The modern Insular Celtic languages are the theme of this article. They divide into two big groups: the Goidelic languages and Brittonic languages. In the first group are Irish, Manx and Scottish Gaelic; in the second are many existed Brittonic dialects of Welsh, Breton and Cornish. Theory of “The Insular Celtic hypothesis” gives an idea that all of these languages owned an ancestor which formed them. But it is the university’s theory and the other way of the performance is shown here.
This theory says that the Brittonic and the Goidelic languages had a common ancestor in the past. These languages are more recent than any other languages of Continental Celtic group because the most part of this group existed earlier and they are older. But this theory touches closely a modern question about typology of Britain’s languages. According this theory, Insular Celtic has the two branches. The first one is Goidelic languages and the second is Brittonic.
An approving or refuting of that theory about the common ancestor is shown below.
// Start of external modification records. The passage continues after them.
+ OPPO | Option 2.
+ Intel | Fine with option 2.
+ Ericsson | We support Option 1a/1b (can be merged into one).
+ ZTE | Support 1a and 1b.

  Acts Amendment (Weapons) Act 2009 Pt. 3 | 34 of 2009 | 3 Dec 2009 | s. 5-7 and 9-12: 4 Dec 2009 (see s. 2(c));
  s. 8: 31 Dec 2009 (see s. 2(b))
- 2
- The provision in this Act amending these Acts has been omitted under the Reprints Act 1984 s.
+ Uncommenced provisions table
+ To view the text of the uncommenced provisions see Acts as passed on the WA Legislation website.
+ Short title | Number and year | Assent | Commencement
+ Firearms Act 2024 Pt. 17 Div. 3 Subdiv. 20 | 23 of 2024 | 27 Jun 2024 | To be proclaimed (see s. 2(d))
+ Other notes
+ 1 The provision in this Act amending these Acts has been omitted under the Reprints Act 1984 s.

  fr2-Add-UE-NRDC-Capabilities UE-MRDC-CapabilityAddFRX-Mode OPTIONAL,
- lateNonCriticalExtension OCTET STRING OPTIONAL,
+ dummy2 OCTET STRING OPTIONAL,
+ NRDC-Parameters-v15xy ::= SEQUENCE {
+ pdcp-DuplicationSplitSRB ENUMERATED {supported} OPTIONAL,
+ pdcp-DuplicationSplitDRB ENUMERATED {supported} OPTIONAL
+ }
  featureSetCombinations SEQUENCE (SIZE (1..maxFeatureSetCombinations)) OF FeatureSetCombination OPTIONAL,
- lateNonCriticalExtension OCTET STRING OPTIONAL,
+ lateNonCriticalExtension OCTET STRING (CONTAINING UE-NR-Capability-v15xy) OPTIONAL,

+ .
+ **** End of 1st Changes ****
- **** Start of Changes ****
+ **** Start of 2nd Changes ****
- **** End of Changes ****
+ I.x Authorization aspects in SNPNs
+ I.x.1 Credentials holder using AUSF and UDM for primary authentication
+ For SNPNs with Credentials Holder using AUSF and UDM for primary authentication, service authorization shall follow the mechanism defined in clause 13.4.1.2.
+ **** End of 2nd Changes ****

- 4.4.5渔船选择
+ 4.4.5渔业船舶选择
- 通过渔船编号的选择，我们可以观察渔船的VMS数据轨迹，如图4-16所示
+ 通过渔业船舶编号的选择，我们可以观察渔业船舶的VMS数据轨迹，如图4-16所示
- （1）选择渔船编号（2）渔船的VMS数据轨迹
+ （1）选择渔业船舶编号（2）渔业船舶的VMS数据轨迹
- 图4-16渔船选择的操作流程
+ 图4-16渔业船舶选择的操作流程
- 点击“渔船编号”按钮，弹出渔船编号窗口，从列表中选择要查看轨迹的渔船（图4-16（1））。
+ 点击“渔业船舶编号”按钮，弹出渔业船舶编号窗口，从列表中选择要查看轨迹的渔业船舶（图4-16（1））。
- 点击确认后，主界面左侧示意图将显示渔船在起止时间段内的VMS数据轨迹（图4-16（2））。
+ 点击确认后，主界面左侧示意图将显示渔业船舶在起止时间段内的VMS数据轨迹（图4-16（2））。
The analysis of the English and Gaelic languages was shown early. So, the bringing out similarities between them is in this article. There are many similar sounds but the most part of them in Gaelic has similar pronunciation like in English. But there are many differences between English and Gaelic and Irish too. But those differences are in their dialect’s traits and they are similar one another. But Irish language is incomprehensible for English speakers. But Scottish language is understandable and guessing of meaning unfamiliar words can be existed.
So, a result is that that theory is approved by the experience. And what can be said about Insular Celtic languages of the present? It is clear that Gaelic dialect can be used for a novice (after some practices) but Irish not. The cause of it is Irish language itself. It is the second confirmation.
The Scottish Gaelic is a language from Insular Celtic group and English is a language of Britton group. But why are they similar one to another? And why can’t be used the both of them? The official version is that Scottish Gaelic is a dialect of English and their oral similarities are very strong.
The Scottish words and their English equivalents are shown below,
|to go||gu bhith a’ dol||dul|
|to like||gu toil||a thaitint|
Thanks to Google Translator for these words.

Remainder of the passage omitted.